DÉCEMBRE 1954
Du XVIIIème siècle, je plonge dans les bas-fonds du Pigalle des années 50 ! Je n'ai accepté de tourner Le Crâneur que pour interpréter le rôle d'une chanteuse de cabaret - elle apparaît au cours d'une soirée où tous les truands se retrouvent, vêtue d'un fourreau bleu nuit ajusté si près du corps que Paul Frankeur hurlera sur le plateau : « T'as pris un bain dans un stylo, ou quoi ? » -, surtout parce que cette goualeuse y chante L'Auvergnat, de Georges Brassens, ce qui va me permettre de rencontrer l'auteur-compositeur, de répéter avec lui et de le mieux connaître.
Pour toute la jeunesse des années 50, le père du Gorille est une idole ! Je « gratte » ma guitare comme tous les garçons et les filles d'alors. Tous nous imitons son phrasé, ou plutôt nous tentons de l'imiter.
Lors de notre première rencontre, déguisée en vamp, avec mes talons aiguilles de quinze centimètres, mon fourreau moulant, ma chevelure effleurant mes hanches, des yeux de biche soulignés par ce qu'on appelle déjà un eye liner, je crois le laisser ébaubi et pantois.
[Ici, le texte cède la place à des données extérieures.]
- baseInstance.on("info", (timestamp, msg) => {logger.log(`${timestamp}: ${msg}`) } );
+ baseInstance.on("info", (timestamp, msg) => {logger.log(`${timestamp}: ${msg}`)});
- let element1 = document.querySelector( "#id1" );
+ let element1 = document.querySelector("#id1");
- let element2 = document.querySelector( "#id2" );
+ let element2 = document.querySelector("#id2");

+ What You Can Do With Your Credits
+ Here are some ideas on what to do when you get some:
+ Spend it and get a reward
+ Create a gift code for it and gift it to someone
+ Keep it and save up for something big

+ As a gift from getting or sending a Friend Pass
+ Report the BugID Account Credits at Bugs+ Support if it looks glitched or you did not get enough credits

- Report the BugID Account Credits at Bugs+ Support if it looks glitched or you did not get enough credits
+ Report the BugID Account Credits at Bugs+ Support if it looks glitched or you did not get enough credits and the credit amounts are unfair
Nous nous regardons, lui de bas en haut, moi de haut en bas (je fais 1,85 m grâce à mes échasses), aussi émus et intimidés l'un que l'autre. Rien n'est dit pendant de longues minutes. Enfin il toussote, puis, baissant les yeux, il attrape sa guitare et se met à fredonner... mais pas L'Auvergnat. En guise de mise en bouche, il me livre quelques strophes nouvelles. J'en suis si touchée que je me sens sur le point de pleurer. M'asseyant enfin près de lui, j'entonne à mon tour quelques notes. Nous nous entendons alors pour travailler.
Ce ne fut pas facile! Georges tenait à ce que les mots soient placés avec grande précision sur ses notes: pas question de « casser » son phrasé ! Et je n'y arrivais pas trop.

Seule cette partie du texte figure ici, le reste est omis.